Science Sizzles

19 Oct Science Sizzles

Without science, we’d still be trying to work out that wheel thing. But civilization has advanced because of our intellectual curiosity and the need to survive. Still, a stumbling block has been the imbalance between the research skills of many scientists and their ability to inspire and motivate an audience.

Dr. Jeff Wisotzkey, Chief Scientific Officer and client, recently delivered a presentation at a conference. “There was a large audience of scientists, innovators, and technologists – each hoping that their work might change the future. The other speakers read directly from their slides and lacked visible passion. They spoke to the screen, not the audience. They used sentences and slides so packed with technical jargon that their message never surfaced. They forgot that communication is not a data dump – it’s a connection.

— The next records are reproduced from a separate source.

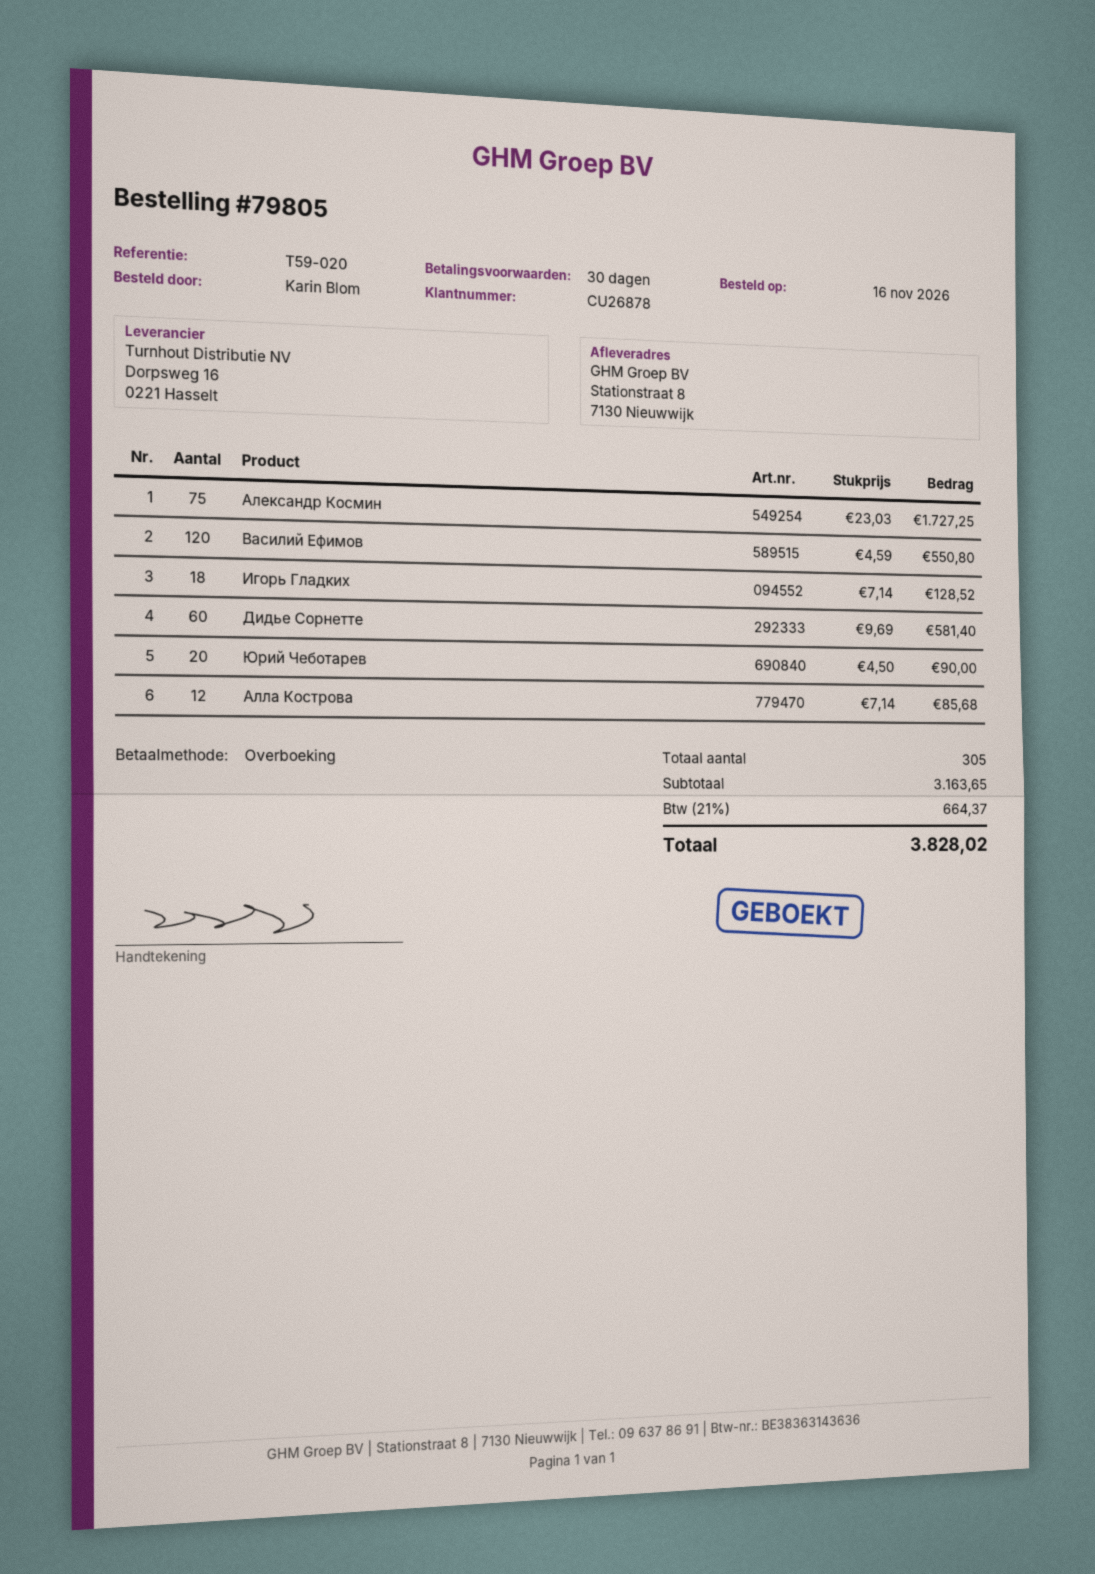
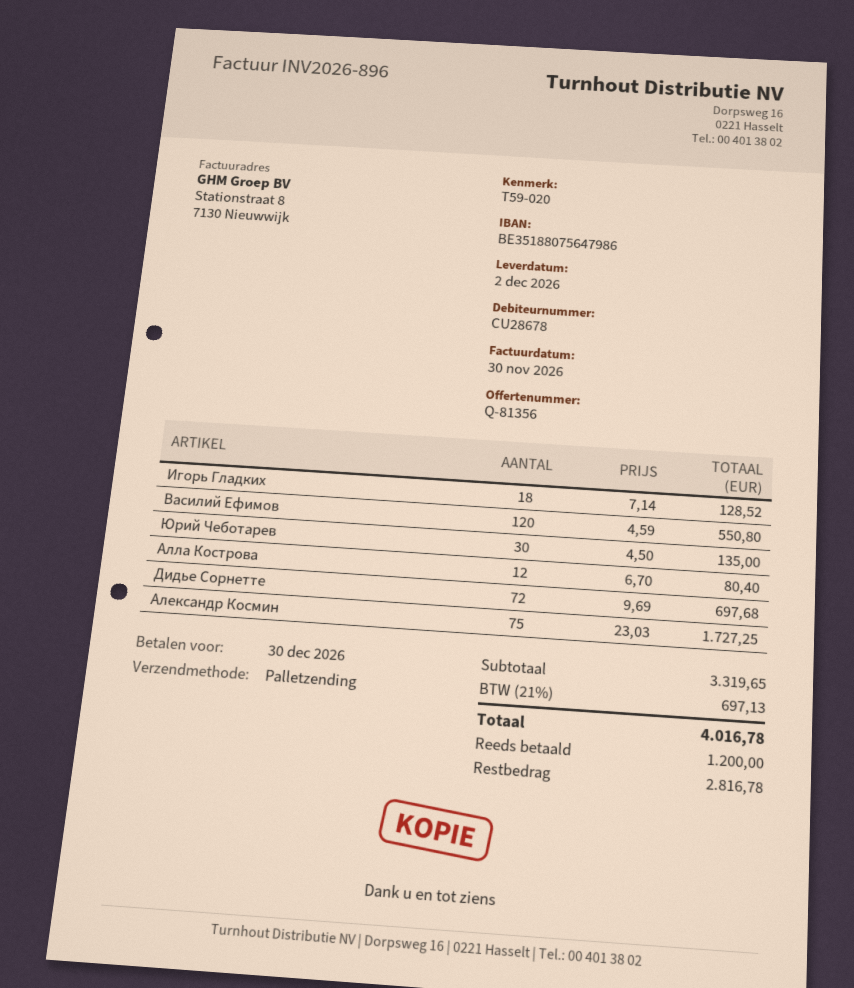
customer number: CU26878 -> CU28678
Дидье Сорнетте: 60 x 9.69 = 581.40 -> 72 x 9.69 = 697.68
Юрий Чеботарев: 20 x 4.50 = 90.00 -> 30 x 4.50 = 135.00
Алла Кострова: 12 x 7.14 = 85.68 -> 12 x 6.70 = 80.40
subtotal: 3163.65 -> 3319.65
tax: 21% = 664.37 -> 21% = 697.13
total: 3828.02 -> 4016.78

I was the fifth and last speaker. I started with a story about how credibility isn’t built by what you know, but by how you show up. I talked about the neurochemistry of communication – how pauses and vocal tone changes what your audience remembers. I showed how storytelling activates connection pathways in the brain. And I finished with how the same message, delivered differently, changes not just perception, but influence.

I didn’t make it three steps off the stage before hearing Can you speak to our team? I’ve never thought about presenting science this way. I fielded questions for an hour – in the aisle, in small circles, laughing, and exchanging ideas.”

As a scientist, if you have to raise funds for a grant, research facility, or personnel, you need to deliver the science, like Wisotzkey while moving an audience to take action. The better you are at engaging an audience, the more likely you are to achieve your goal.